Da escuta dócil da Palavra divina nasce o amor ao próximo e, com ele, o serviço abnegado aos irmãos (cf. ibid.), um aspecto que ocupa um lugar muito relevante na acção pastoral na Bolívia, face à situação de pobreza, de marginalização ou de abandono em que vive grande parte da população. A comunidade eclesial deu provas de ter, como o bom Samaritano, um grande "coração que vê" o irmão em dificuldade e, através de numerosas obras e projectos, o socorre com solicitude. Sabe que "o amor, na sua pureza e gratuidade, é o melhor testemunho do Deus no qual cremos e que nos estimula a amar" (Deus caritas est ). Neste sentido é, por assim dizer, também um "coração que fala", que traz em si mesmo a Palavra que habita no fundo do seu ser e à qual não pode renunciar mesmo se por vezes deve permanecer em silêncio. Deste modo, se a fraternidade com os irmãos mais necessitados nos torna discípulos privilegiados do Mestre, a especial entrega e preocupação por eles converte-nos em missionários do Amor.

Ao terminar este encontro, desejo reiterar o meu encorajamento na missão que desempenhais como guias da Igreja na Bolívia, assim como no espírito de comunhão e concórdia entre vós.
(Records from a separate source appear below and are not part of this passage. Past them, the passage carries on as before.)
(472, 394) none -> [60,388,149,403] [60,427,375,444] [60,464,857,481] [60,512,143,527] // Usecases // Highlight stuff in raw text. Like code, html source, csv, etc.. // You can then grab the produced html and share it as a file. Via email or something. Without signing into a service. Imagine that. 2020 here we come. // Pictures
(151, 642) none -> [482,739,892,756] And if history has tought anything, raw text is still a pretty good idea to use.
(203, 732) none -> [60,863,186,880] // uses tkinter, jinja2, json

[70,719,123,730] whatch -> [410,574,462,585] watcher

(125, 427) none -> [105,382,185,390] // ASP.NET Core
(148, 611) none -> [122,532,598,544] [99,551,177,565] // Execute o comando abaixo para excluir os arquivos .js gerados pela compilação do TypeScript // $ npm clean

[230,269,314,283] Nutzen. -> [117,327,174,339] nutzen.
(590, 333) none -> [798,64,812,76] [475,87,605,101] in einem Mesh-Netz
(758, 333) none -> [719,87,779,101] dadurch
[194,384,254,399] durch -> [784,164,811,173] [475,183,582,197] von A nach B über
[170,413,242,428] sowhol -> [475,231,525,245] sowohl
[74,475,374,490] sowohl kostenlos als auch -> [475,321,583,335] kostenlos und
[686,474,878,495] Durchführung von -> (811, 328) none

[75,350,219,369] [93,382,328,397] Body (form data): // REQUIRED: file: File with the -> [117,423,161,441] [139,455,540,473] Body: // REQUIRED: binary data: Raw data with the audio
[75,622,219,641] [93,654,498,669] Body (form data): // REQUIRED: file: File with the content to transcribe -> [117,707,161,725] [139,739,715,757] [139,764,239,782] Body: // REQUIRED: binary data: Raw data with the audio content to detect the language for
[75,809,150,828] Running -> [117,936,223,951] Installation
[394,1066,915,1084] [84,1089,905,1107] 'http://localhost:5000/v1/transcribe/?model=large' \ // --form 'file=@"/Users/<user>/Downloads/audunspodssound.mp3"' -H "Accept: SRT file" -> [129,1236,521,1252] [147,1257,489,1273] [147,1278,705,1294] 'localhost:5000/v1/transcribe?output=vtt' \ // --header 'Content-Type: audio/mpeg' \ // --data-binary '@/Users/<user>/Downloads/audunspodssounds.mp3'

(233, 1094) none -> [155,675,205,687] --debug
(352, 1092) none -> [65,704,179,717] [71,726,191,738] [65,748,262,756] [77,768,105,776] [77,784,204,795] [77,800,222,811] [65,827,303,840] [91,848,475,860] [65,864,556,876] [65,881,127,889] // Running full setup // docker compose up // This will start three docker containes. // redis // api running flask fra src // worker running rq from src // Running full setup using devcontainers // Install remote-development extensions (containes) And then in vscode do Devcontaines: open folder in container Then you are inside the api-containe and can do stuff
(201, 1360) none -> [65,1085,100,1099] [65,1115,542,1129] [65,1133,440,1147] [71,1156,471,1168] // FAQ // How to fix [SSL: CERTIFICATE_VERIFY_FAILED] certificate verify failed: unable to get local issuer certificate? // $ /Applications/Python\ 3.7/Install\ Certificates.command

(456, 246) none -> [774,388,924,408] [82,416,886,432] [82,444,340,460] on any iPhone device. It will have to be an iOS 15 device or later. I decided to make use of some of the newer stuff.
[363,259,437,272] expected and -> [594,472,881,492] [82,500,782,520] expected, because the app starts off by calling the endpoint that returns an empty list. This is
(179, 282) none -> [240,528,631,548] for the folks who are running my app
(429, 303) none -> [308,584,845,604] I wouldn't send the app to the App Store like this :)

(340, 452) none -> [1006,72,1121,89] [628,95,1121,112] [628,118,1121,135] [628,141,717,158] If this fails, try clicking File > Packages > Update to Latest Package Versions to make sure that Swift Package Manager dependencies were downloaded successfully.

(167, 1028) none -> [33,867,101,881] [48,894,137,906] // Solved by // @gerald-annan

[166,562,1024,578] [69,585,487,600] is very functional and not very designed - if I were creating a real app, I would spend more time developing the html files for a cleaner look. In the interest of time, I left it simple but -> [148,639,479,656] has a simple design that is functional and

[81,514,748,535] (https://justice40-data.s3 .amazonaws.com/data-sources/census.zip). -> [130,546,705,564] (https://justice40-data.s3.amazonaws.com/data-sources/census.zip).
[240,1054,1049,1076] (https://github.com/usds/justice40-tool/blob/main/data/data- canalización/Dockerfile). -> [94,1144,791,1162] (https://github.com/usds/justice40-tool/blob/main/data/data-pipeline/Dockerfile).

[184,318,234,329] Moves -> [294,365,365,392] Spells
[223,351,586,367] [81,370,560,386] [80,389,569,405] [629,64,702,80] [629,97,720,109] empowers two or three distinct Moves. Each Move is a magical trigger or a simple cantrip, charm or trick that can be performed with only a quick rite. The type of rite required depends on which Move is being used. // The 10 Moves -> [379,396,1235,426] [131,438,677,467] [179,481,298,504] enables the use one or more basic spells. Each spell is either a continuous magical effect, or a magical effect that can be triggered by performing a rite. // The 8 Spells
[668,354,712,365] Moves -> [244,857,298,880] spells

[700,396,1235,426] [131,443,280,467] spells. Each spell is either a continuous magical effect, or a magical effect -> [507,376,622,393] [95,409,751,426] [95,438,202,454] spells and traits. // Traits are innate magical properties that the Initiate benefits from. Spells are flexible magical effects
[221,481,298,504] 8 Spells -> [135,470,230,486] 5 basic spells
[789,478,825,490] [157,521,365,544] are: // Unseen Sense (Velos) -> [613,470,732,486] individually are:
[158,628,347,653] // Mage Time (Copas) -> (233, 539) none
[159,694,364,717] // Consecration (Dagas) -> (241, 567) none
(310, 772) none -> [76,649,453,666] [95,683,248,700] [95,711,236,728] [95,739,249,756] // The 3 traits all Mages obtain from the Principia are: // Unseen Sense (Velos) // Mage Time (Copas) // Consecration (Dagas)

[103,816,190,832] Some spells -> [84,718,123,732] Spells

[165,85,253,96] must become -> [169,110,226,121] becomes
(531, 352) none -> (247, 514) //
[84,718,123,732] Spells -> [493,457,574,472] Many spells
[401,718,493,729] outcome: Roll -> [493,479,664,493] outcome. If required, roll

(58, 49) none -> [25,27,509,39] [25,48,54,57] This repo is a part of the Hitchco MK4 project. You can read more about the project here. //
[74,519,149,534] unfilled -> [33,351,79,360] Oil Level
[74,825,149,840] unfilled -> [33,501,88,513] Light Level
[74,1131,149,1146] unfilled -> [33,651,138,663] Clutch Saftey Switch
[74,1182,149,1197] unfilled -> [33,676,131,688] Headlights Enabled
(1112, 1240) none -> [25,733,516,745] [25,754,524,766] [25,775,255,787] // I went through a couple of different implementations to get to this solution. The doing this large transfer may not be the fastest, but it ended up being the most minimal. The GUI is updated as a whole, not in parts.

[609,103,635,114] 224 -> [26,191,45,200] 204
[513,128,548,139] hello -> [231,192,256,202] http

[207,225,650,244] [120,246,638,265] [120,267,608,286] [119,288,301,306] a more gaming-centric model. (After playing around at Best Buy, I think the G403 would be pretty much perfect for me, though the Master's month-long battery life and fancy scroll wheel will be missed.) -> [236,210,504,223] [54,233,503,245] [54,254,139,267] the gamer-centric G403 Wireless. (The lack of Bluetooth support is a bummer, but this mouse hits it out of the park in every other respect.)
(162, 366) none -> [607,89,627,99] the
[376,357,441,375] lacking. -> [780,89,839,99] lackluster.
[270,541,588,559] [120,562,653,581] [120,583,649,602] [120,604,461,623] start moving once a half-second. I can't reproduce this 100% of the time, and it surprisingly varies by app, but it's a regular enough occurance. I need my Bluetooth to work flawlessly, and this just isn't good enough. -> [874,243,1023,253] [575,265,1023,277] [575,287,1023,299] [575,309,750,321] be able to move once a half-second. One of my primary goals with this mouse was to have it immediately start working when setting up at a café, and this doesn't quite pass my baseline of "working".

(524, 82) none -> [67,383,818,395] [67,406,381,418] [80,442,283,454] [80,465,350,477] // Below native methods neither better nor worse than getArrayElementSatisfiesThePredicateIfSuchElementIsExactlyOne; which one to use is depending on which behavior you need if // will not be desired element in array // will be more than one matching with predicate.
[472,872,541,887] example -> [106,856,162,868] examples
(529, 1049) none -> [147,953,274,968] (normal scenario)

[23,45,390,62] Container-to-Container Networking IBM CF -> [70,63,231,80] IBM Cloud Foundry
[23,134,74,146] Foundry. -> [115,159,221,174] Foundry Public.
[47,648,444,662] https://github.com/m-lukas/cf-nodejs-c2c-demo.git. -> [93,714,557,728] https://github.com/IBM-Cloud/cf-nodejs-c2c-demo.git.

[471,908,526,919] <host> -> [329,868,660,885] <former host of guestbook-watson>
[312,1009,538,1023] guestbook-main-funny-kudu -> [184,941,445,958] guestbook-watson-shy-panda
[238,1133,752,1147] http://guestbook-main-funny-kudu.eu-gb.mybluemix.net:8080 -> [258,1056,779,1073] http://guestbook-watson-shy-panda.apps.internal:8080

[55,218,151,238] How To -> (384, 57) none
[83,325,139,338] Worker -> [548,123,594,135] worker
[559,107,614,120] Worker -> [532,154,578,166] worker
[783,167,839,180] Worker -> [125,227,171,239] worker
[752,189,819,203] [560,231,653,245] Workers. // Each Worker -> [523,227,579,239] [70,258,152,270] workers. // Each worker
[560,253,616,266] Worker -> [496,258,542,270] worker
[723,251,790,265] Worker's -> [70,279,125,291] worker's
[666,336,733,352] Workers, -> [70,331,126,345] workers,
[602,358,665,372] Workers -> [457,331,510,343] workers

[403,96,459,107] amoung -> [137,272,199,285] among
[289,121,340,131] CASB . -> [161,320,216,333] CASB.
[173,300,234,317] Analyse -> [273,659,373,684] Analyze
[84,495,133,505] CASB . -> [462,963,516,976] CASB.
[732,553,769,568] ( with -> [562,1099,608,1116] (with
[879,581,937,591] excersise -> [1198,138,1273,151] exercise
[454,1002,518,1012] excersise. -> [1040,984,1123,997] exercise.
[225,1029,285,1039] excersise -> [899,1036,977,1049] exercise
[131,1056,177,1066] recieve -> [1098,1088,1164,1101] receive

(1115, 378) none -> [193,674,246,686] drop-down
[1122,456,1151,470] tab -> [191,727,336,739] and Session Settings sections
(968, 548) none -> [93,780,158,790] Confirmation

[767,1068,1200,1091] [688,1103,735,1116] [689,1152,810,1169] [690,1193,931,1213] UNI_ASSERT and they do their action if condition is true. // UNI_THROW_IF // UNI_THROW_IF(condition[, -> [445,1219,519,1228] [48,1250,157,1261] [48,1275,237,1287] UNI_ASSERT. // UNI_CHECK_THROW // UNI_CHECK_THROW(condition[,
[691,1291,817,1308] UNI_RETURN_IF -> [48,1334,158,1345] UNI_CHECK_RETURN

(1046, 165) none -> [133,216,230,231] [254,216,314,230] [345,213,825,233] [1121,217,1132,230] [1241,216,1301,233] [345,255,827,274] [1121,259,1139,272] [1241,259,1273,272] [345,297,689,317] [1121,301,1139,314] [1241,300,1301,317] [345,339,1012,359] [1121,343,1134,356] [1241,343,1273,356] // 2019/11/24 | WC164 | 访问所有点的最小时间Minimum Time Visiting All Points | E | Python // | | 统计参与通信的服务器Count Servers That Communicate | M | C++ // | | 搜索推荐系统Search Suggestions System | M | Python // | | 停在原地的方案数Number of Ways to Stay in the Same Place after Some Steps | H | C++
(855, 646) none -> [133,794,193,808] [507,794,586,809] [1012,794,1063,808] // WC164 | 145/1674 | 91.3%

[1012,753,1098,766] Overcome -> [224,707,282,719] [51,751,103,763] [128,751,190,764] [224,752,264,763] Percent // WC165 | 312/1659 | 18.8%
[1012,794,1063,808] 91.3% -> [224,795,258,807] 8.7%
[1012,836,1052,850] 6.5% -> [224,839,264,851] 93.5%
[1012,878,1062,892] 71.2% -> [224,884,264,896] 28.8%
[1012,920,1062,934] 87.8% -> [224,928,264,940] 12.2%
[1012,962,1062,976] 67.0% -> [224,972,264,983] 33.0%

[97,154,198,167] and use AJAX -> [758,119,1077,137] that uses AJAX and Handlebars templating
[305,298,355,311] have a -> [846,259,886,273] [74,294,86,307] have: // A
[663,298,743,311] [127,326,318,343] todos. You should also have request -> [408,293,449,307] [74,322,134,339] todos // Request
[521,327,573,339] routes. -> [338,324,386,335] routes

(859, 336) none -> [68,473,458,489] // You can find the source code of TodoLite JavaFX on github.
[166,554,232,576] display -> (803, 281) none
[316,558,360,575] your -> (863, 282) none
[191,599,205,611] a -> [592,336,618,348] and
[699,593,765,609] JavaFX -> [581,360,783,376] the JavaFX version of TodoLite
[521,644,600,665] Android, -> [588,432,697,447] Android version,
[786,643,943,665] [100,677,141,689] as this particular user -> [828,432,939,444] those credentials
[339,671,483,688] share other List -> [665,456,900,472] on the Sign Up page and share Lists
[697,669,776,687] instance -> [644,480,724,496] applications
Uma comunhão enriquecida com os vínculos especiais de estreita fraternidade com as outras Igrejas particulares, algumas distantes, mas que desejam partilhar convosco as alegrias e as esperanças da evangelização no vosso país. Levai a minha saudação e gratidão aos bispos eméritos, aos sacerdotes e seminaristas, aos numerosos religiosos e religiosas que enriquecem e animam as vossas comunidades cristãs, aos catequistas e demais colaboradores na tarefa de levar a luz do Evangelho aos bolivianos.

Recomendo as vossas intenções à Santíssima Virgem Maria, tão venerada pelo povo boliviano em numerosos santuários marianos, e concedo-vos de coração a Bênção Apostólica.